Requirement:
Please reproduce the data exactly, excluding any pictures it contains.

[Items from a dataset]

━━━━━━━━

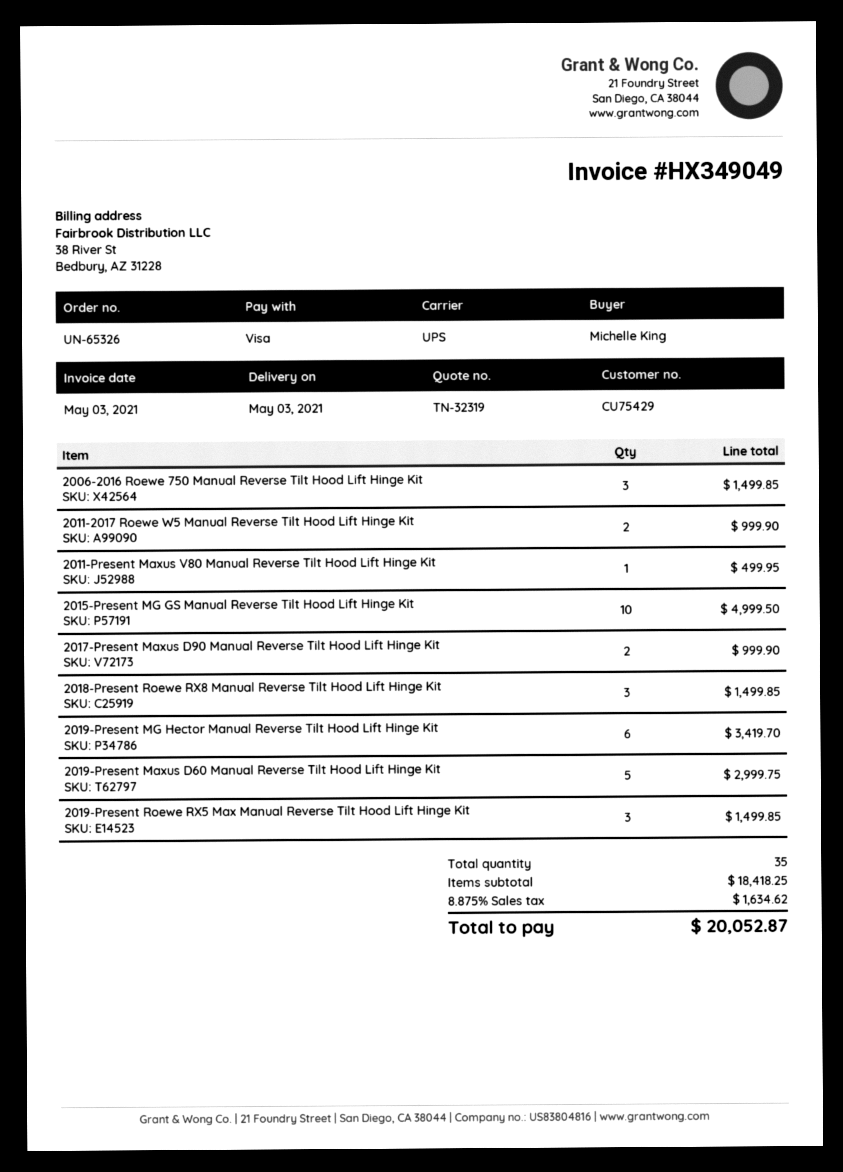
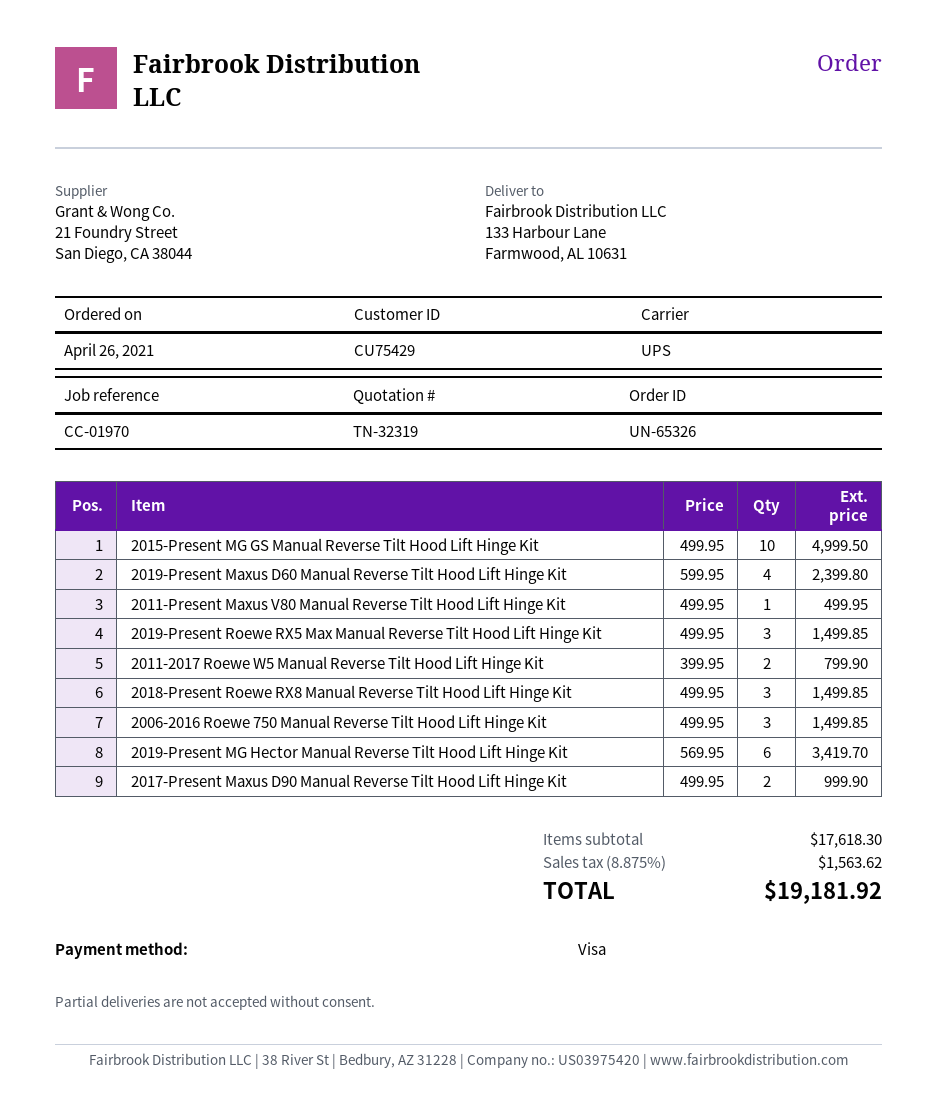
2011-2017 Roewe W5 Manual Reverse Tilt Hood Lift Hinge Kit: 2 for 999.90 -> 2 for 799.90
2019-Present Maxus D60 Manual Reverse Tilt Hood Lift Hinge Kit: 5 for 2999.75 -> 4 for 2399.80
subtotal: 18418.25 -> 17618.30
tax: 8.875% = 1634.62 -> 8.875% = 1563.62
total: 20052.87 -> 19181.92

━━━━━━━━

Response to the task:
2011-2017 Roewe W5 Manual Reverse Tilt Hood Lift Hinge Kit: 2 for 999.90 -> 2 for 799.90
2019-Present Maxus D60 Manual Reverse Tilt Hood Lift Hinge Kit: 5 for 2999.75 -> 4 for 2399.80
subtotal: 18418.25 -> 17618.30
tax: 8.875% = 1634.62 -> 8.875% = 1563.62
total: 20052.87 -> 19181.92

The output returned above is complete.